EXCERPTED DATA -

--- --- ---

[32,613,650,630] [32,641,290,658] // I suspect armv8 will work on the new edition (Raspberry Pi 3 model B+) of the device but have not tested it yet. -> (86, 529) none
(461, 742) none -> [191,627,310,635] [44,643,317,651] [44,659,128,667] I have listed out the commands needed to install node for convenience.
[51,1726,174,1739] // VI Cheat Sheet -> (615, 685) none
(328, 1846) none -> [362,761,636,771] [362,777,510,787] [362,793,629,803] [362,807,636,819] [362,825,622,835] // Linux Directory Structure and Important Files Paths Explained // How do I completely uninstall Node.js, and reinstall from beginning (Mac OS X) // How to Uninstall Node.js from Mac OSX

--- --- ---

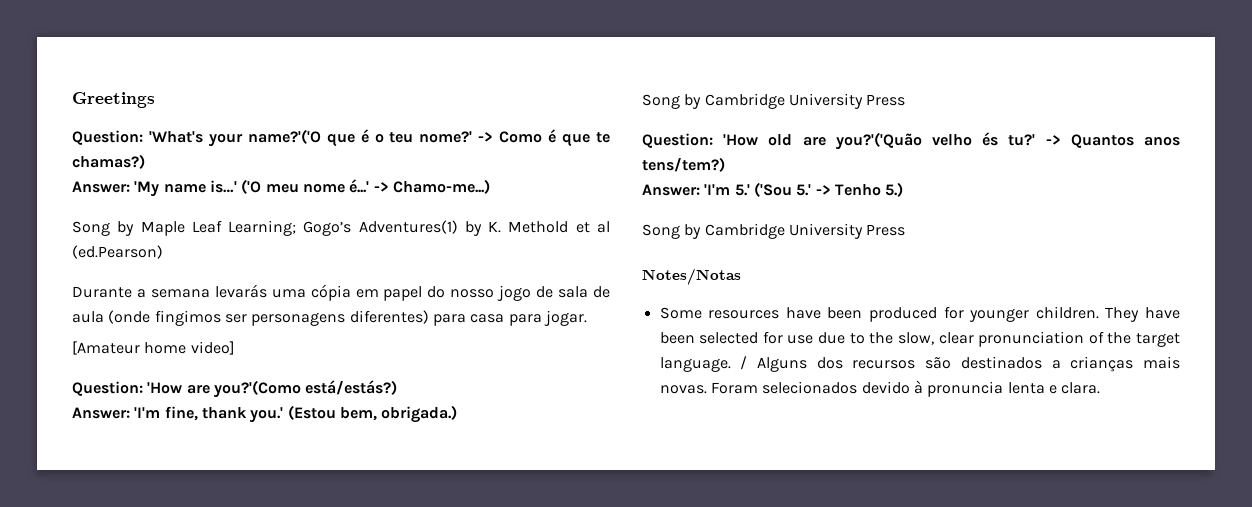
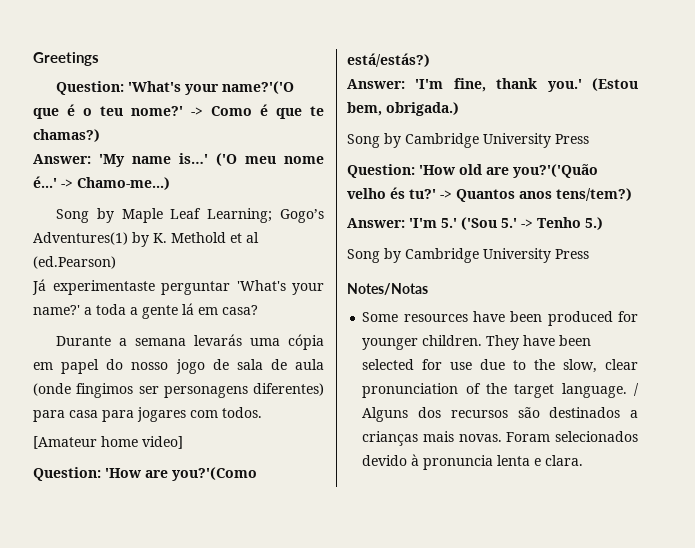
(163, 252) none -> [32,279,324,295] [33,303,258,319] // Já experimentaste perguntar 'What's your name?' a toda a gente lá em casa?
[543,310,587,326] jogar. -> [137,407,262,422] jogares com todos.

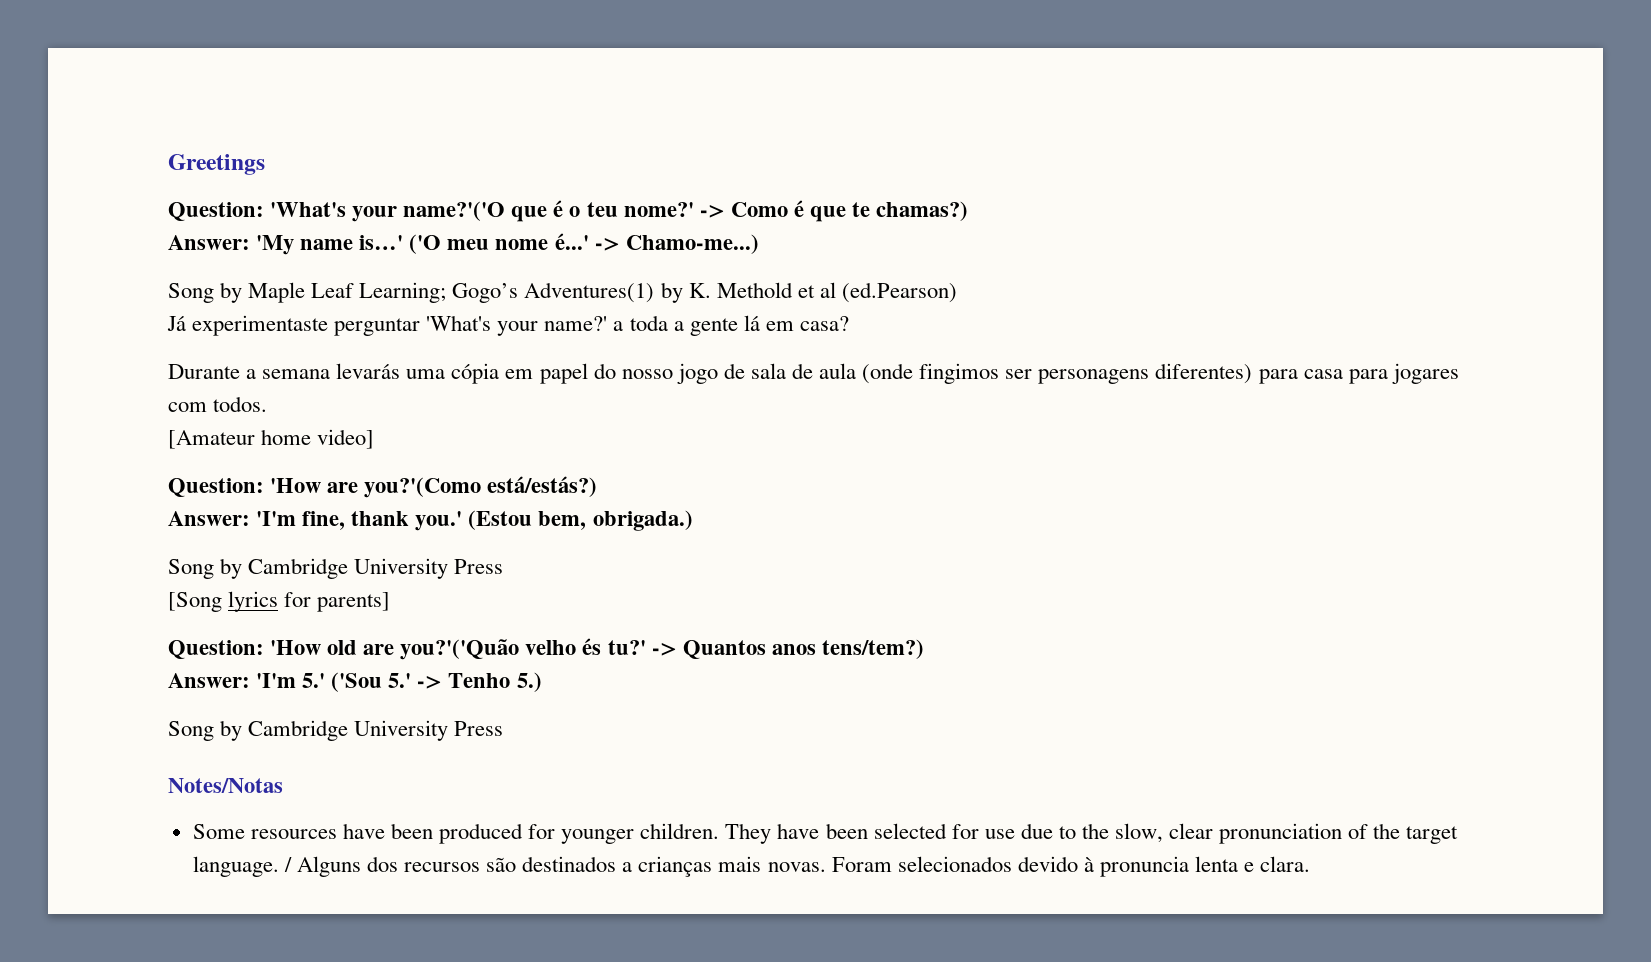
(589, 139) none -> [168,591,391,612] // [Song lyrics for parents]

--- --- ---

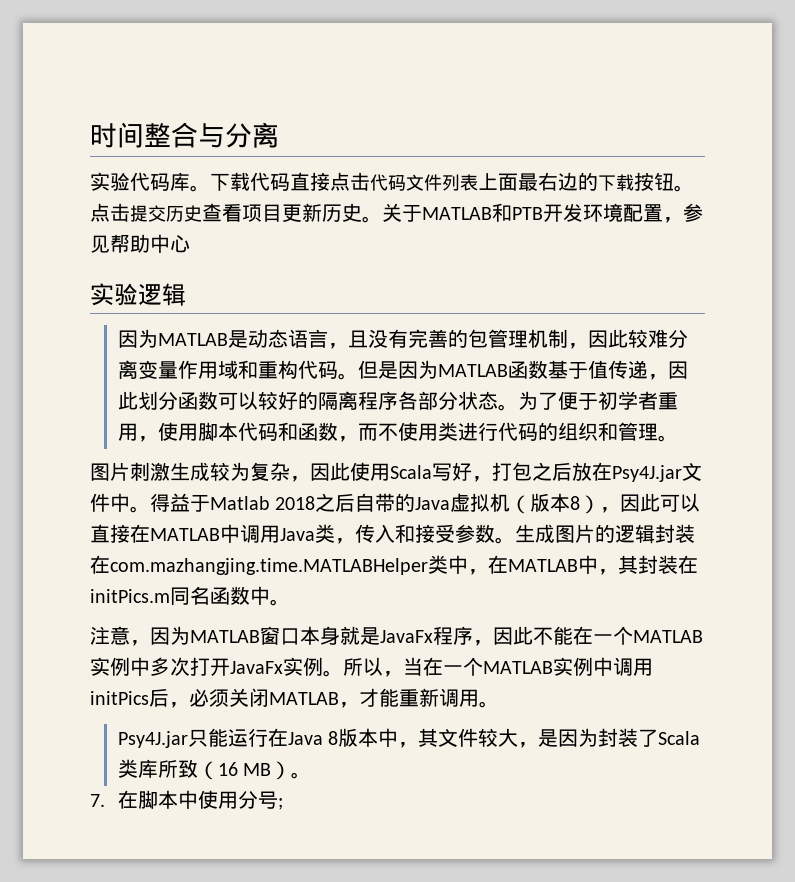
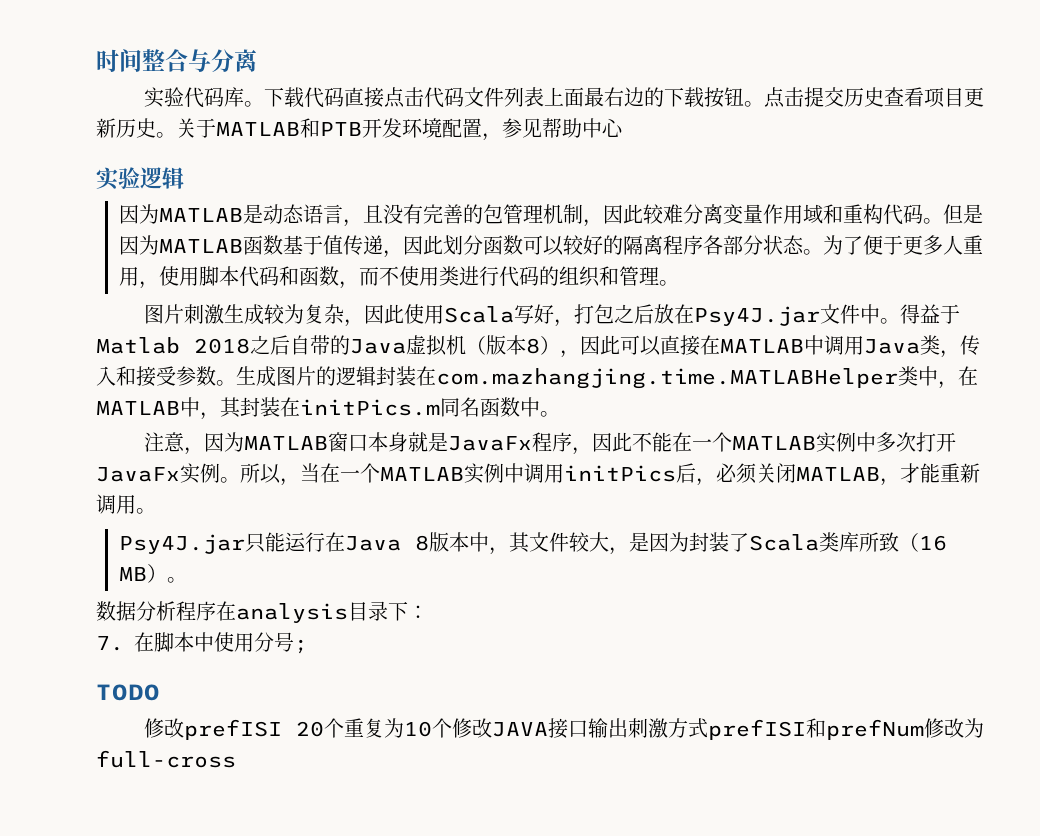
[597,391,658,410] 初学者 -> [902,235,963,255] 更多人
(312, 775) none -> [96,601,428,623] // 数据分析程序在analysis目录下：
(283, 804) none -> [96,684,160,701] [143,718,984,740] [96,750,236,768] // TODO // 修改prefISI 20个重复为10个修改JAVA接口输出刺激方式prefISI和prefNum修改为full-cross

--- --- ---

ACTIVITY - Every line above from the line with "(461, 742) none" to the line with "(328, 1846) none" is wanted, ends included; write them out exactly and add no other line.

OUTPUT BELOW -
(461, 742) none -> [191,627,310,635] [44,643,317,651] [44,659,128,667] I have listed out the commands needed to install node for convenience.
[51,1726,174,1739] // VI Cheat Sheet -> (615, 685) none
(328, 1846) none -> [362,761,636,771] [362,777,510,787] [362,793,629,803] [362,807,636,819] [362,825,622,835] // Linux Directory Structure and Important Files Paths Explained // How do I completely uninstall Node.js, and reinstall from beginning (Mac OS X) // How to Uninstall Node.js from Mac OSX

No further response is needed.